The problem → Give all of the records again precisely, excluding whatever pictures they contain.

Data under study →

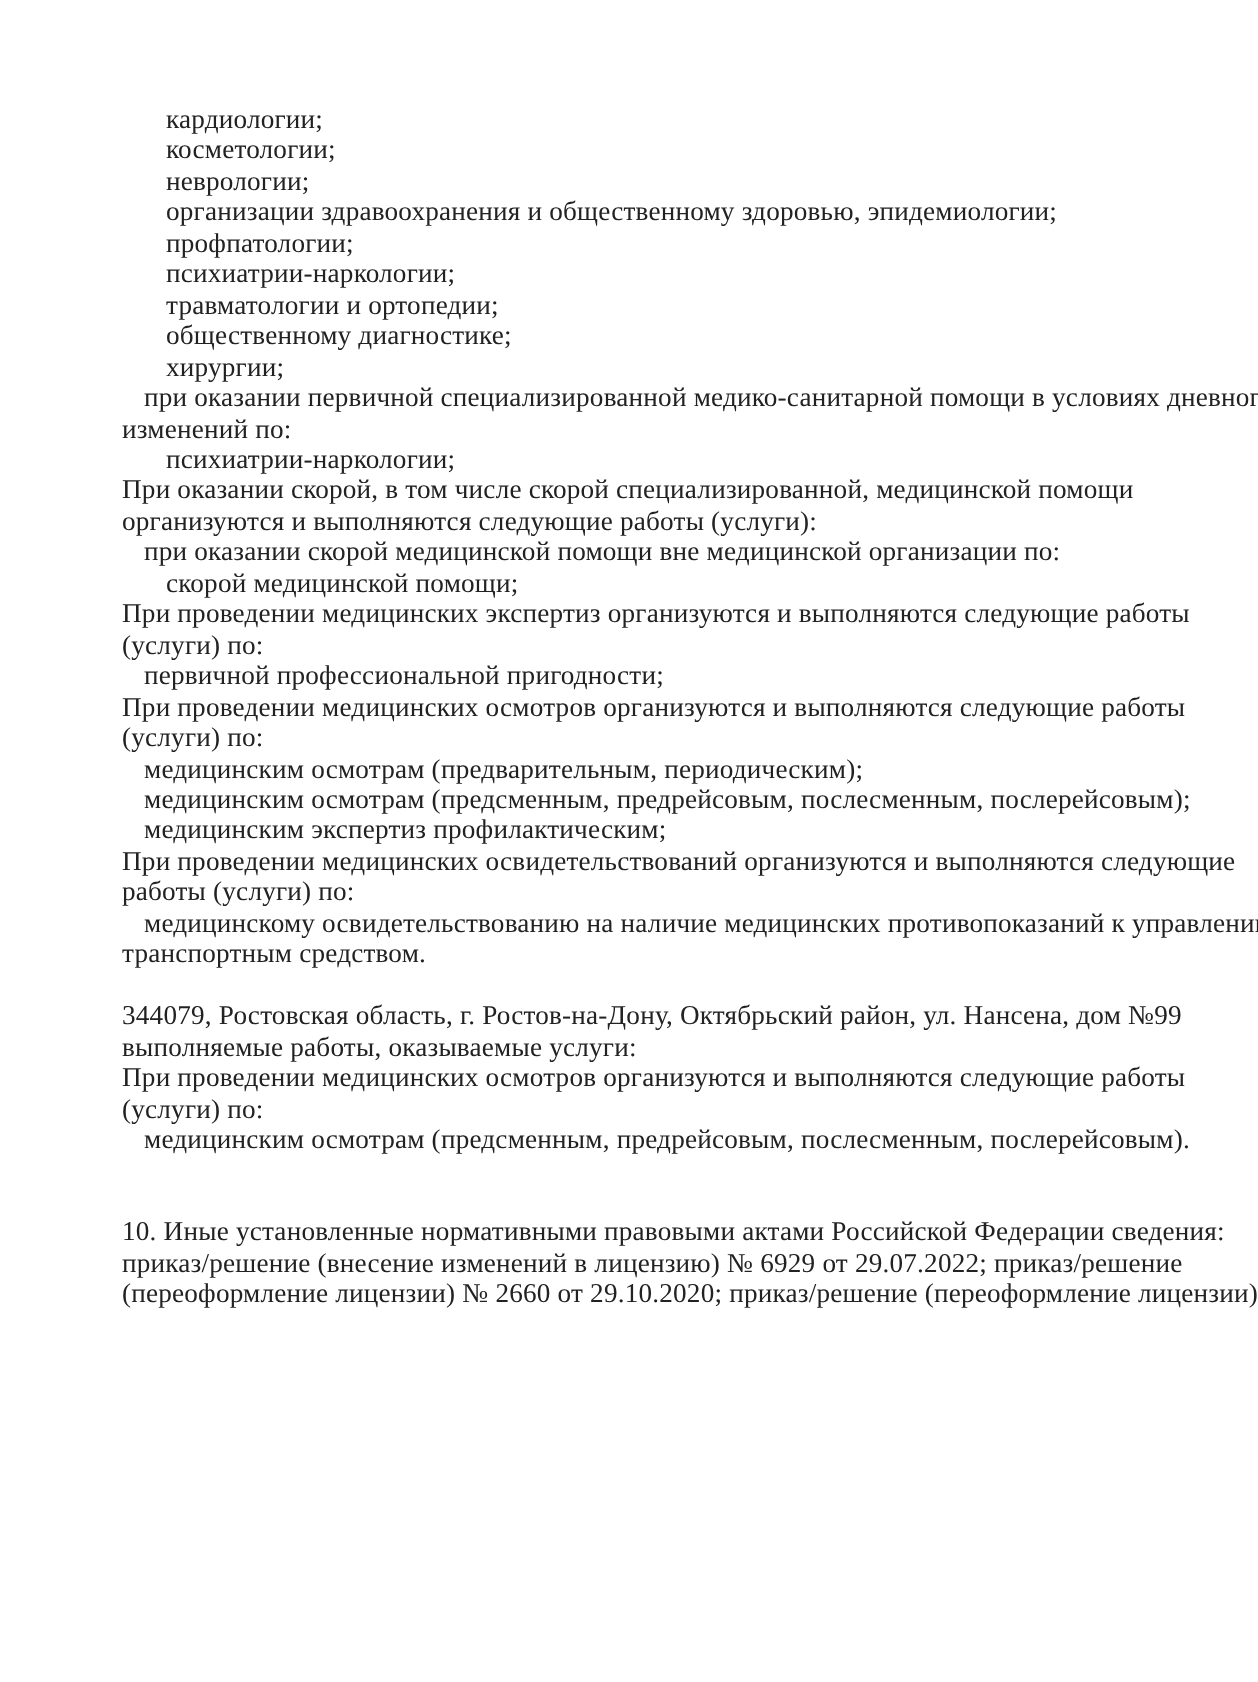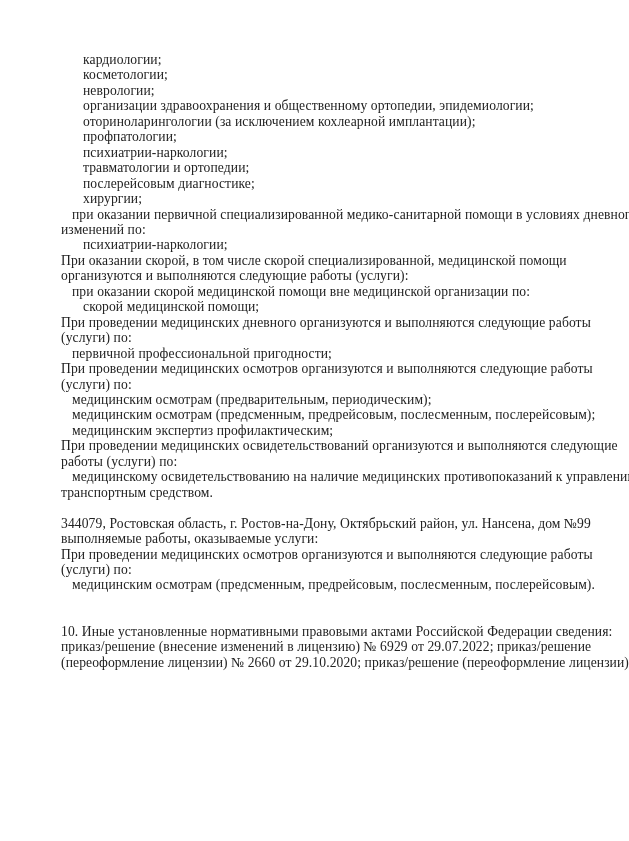--- a/index.html
+++ b/index.html
@@ -40,7 +40,7 @@
       <div class="line indent2">кардиологии;</div>
       <div class="line indent2">косметологии;</div>
       <div class="line indent2">неврологии;</div>
-      <div class="line indent2">организации здравоохранения и общественному ортопедии, эпидемиологии;</div>
+      <div class="line indent2">организации здравоохранения и общественному здоровью, эпидемиологии;</div>
       <div class="line indent2">оториноларингологии (за исключением кохлеарной имплантации);</div>
       <div class="line indent2">профпатологии;</div>
       <div class="line indent2">психиатрии-наркологии;</div>

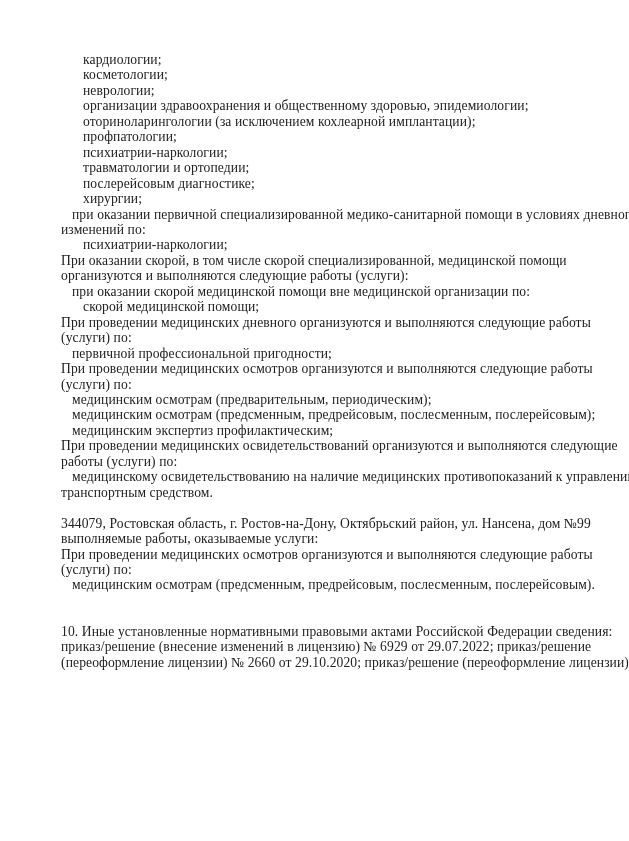--- a/index.html
+++ b/index.html
@@ -41,7 +41,6 @@
       <div class="line indent2">косметологии;</div>
       <div class="line indent2">неврологии;</div>
       <div class="line indent2">организации здравоохранения и общественному здоровью, эпидемиологии;</div>
-      <div class="line indent2">оториноларингологии (за исключением кохлеарной имплантации);</div>
       <div class="line indent2">профпатологии;</div>
       <div class="line indent2">психиатрии-наркологии;</div>
       <div class="line indent2">травматологии и ортопедии;</div>

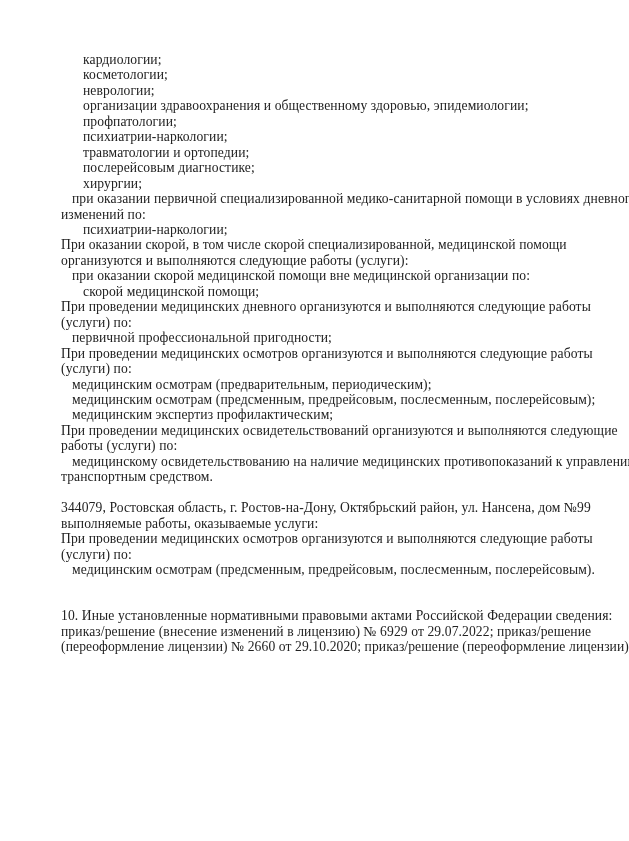--- a/index.html
+++ b/index.html
@@ -44,7 +44,7 @@
       <div class="line indent2">профпатологии;</div>
       <div class="line indent2">психиатрии-наркологии;</div>
       <div class="line indent2">травматологии и ортопедии;</div>
-      <div class="line indent2">послерейсовым диагностике;</div>
+      <div class="line indent2">общественному диагностике;</div>
       <div class="line indent2">хирургии;</div>
       <div class="line indent1">при оказании первичной специализированной медико-санитарной помощи в условиях дневного</div>
       <div class="line indent0">изменений по:</div>

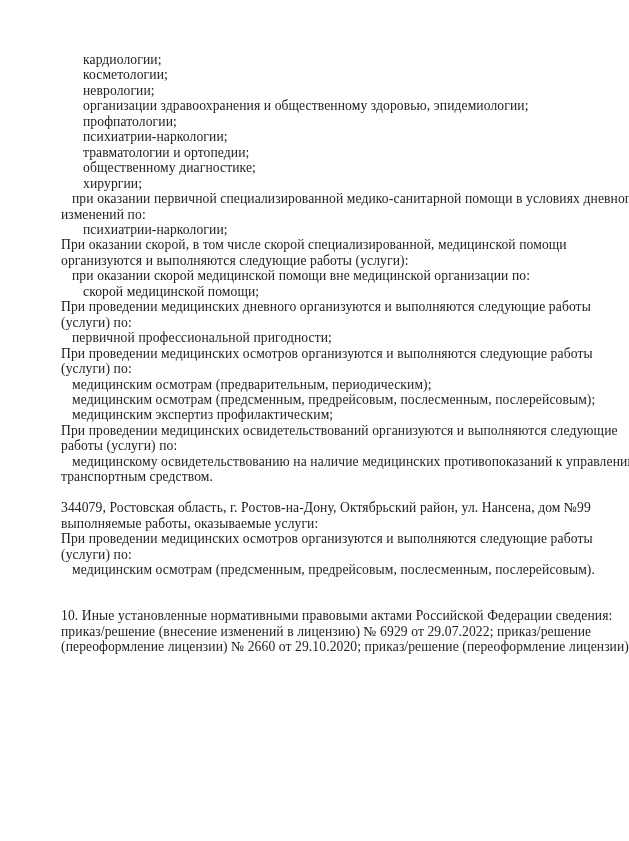--- a/index.html
+++ b/index.html
@@ -53,7 +53,7 @@
       <div class="line indent0">организуются и выполняются следующие работы (услуги):</div>
       <div class="line indent1">при оказании скорой медицинской помощи вне медицинской организации по:</div>
       <div class="line indent2">скорой медицинской помощи;</div>
-      <div class="line indent0">При проведении медицинских дневного организуются и выполняются следующие работы</div>
+      <div class="line indent0">При проведении медицинских экспертиз организуются и выполняются следующие работы</div>
       <div class="line indent0">(услуги) по:</div>
       <div class="line indent1">первичной профессиональной пригодности;</div>
       <div class="line indent0">При проведении медицинских осмотров организуются и выполняются следующие работы</div>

The completed task →
--- a/index.html
+++ b/index.html
@@ -40,7 +40,7 @@
       <div class="line indent2">кардиологии;</div>
       <div class="line indent2">косметологии;</div>
       <div class="line indent2">неврологии;</div>
-      <div class="line indent2">организации здравоохранения и общественному ортопедии, эпидемиологии;</div>
+      <div class="line indent2">организации здравоохранения и общественному здоровью, эпидемиологии;</div>
       <div class="line indent2">оториноларингологии (за исключением кохлеарной имплантации);</div>
       <div class="line indent2">профпатологии;</div>
       <div class="line indent2">психиатрии-наркологии;</div>

--- a/index.html
+++ b/index.html
@@ -41,7 +41,6 @@
       <div class="line indent2">косметологии;</div>
       <div class="line indent2">неврологии;</div>
       <div class="line indent2">организации здравоохранения и общественному здоровью, эпидемиологии;</div>
-      <div class="line indent2">оториноларингологии (за исключением кохлеарной имплантации);</div>
       <div class="line indent2">профпатологии;</div>
       <div class="line indent2">психиатрии-наркологии;</div>
       <div class="line indent2">травматологии и ортопедии;</div>

--- a/index.html
+++ b/index.html
@@ -44,7 +44,7 @@
       <div class="line indent2">профпатологии;</div>
       <div class="line indent2">психиатрии-наркологии;</div>
       <div class="line indent2">травматологии и ортопедии;</div>
-      <div class="line indent2">послерейсовым диагностике;</div>
+      <div class="line indent2">общественному диагностике;</div>
       <div class="line indent2">хирургии;</div>
       <div class="line indent1">при оказании первичной специализированной медико-санитарной помощи в условиях дневного</div>
       <div class="line indent0">изменений по:</div>

--- a/index.html
+++ b/index.html
@@ -53,7 +53,7 @@
       <div class="line indent0">организуются и выполняются следующие работы (услуги):</div>
       <div class="line indent1">при оказании скорой медицинской помощи вне медицинской организации по:</div>
       <div class="line indent2">скорой медицинской помощи;</div>
-      <div class="line indent0">При проведении медицинских дневного организуются и выполняются следующие работы</div>
+      <div class="line indent0">При проведении медицинских экспертиз организуются и выполняются следующие работы</div>
       <div class="line indent0">(услуги) по:</div>
       <div class="line indent1">первичной профессиональной пригодности;</div>
       <div class="line indent0">При проведении медицинских осмотров организуются и выполняются следующие работы</div>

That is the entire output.